North Korean Hackers Deploy New Malware “Durian” to Target South Korean Crypto Firms | #hacking | #cybersecurity | #infosec | #comptia | #pentest | #hacker

North Korean Hackers Deploy New Malware “Durian” to Target South Korean Crypto Firms

A recent report from cybersecurity firm Kaspersky reveals that North Korean hackers, specifically the Kimsuky group, have been using a new and notable malware variant named “Durian” to carry out attacks on South Korean cryptocurrency companies. The attacks, described as persistent, exploited legitimate security software that is exclusively used by crypto firms in South Korea.

The Durian malware, previously unknown to the cybersecurity community, functions as an installer that deploys a series of malware, including a backdoor called “AppleSeed,” a custom proxy tool called LazyLoad, and other legitimate tools like Chrome Remote Desktop. Kaspersky notes that Durian possesses comprehensive backdoor functionality, allowing the execution of delivered commands, downloading additional files, and exfiltrating data.

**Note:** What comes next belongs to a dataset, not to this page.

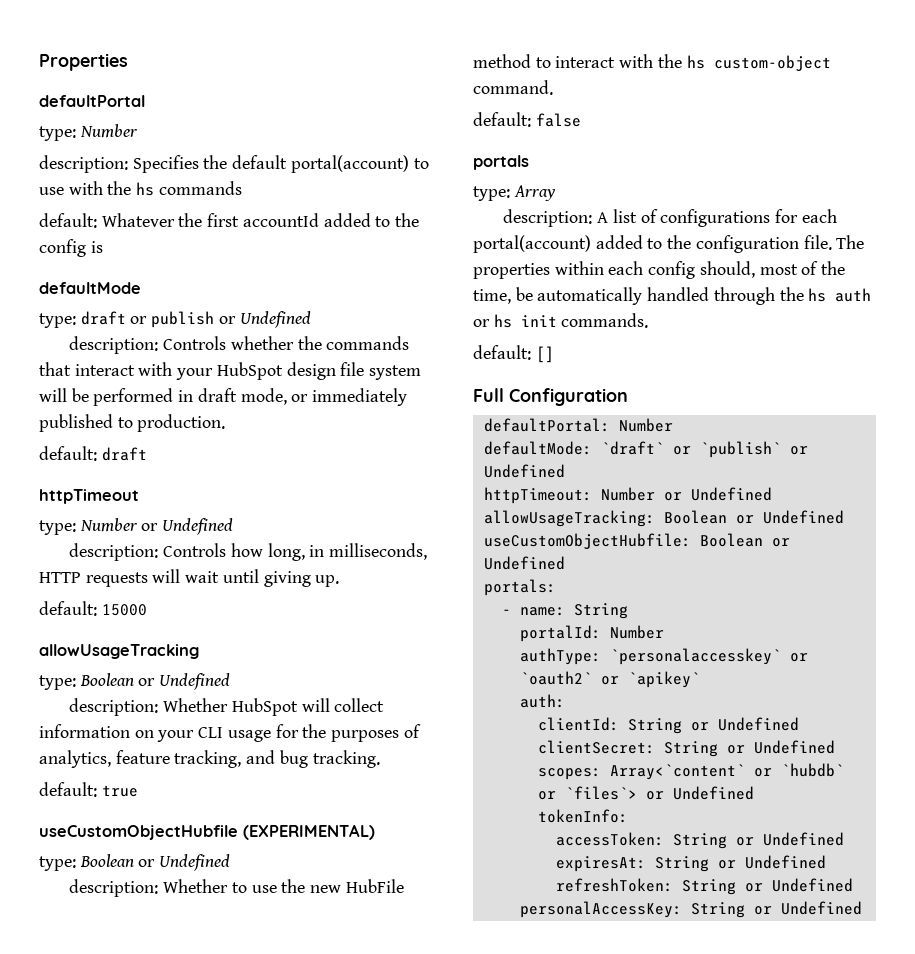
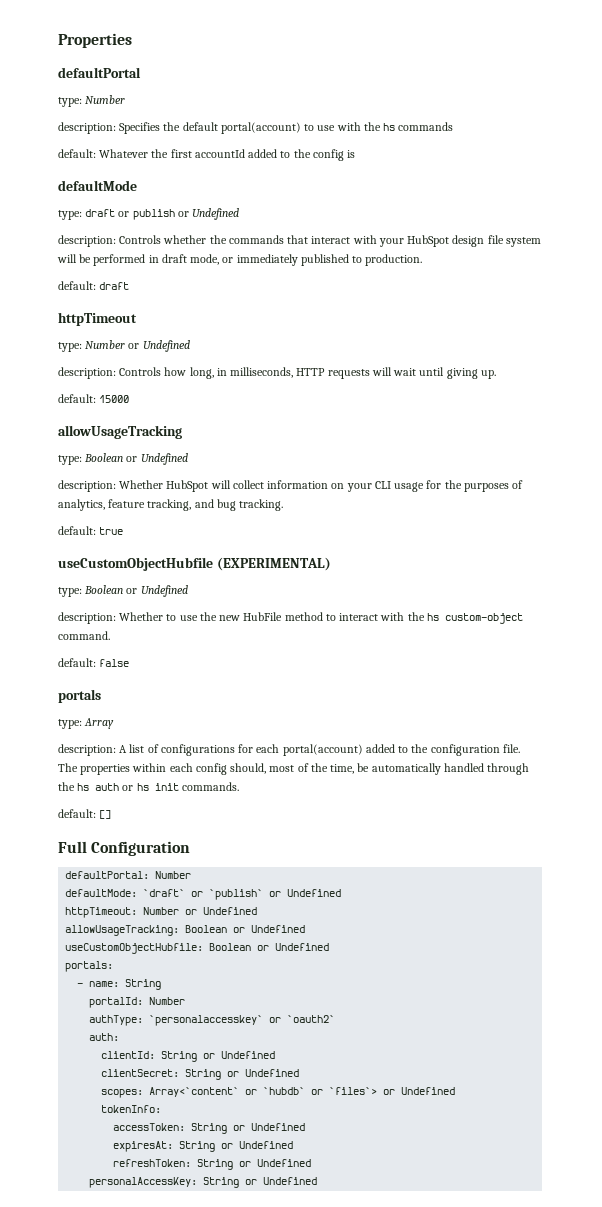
[600,671,700,688] or `apikey` -> (336, 1019) none

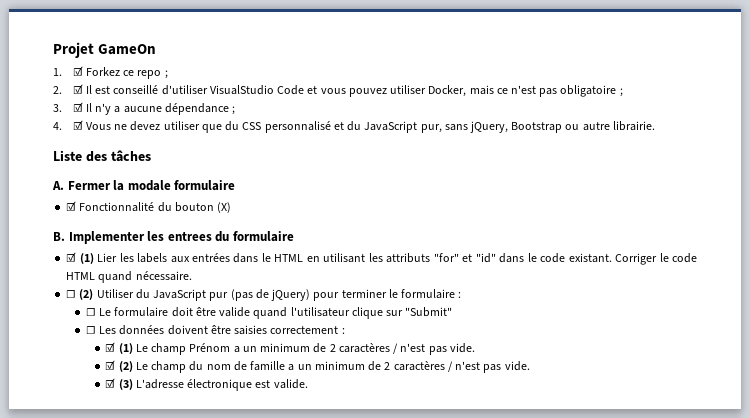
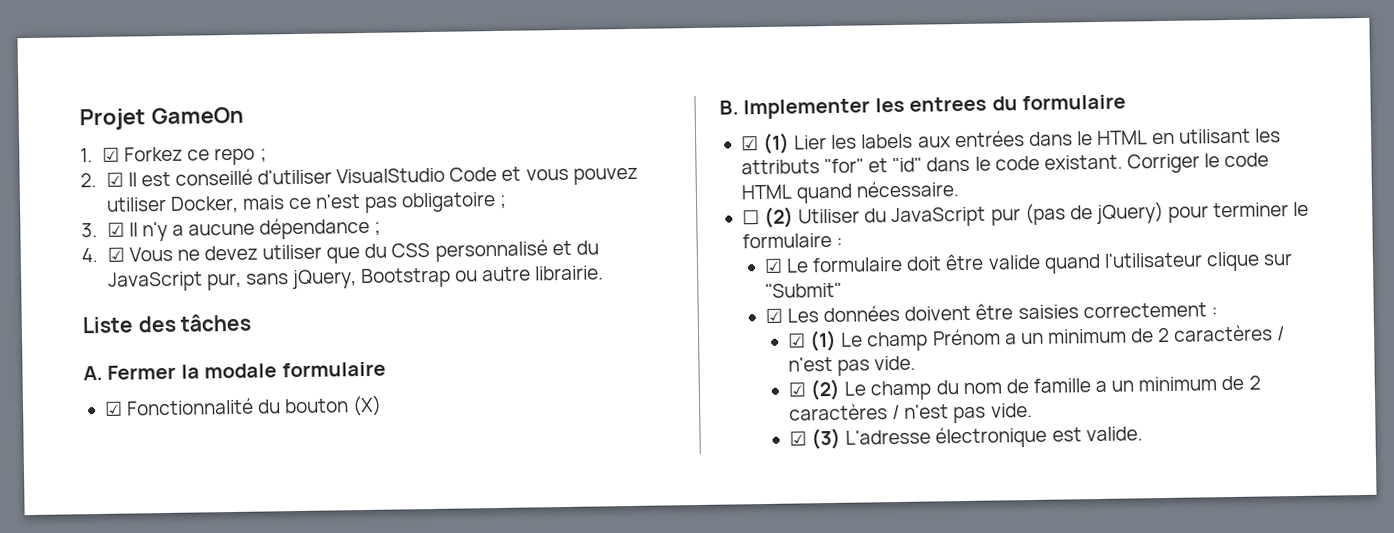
[85,308,96,316] ☐ -> [763,258,783,273] ☑
[85,326,96,334] ☐ -> [764,308,783,323] ☑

Interestingly, Kaspersky also discovered that LazyLoad, the proxy tool used by Durian, was previously associated with Andariel, a sub-group within the North Korean hacking consortium Lazarus Group. This suggests a potential connection between Kimsuky and the more infamous Lazarus Group.

In 2023 alone, Lazarus was responsible for pilfering over $309 million, which accounted for approximately 17% of the total stolen funds that year. According to a report by Immunefi, a cybersecurity company, more than $1.8 billion worth of cryptocurrencies fell victim to hacks and exploits throughout 2023.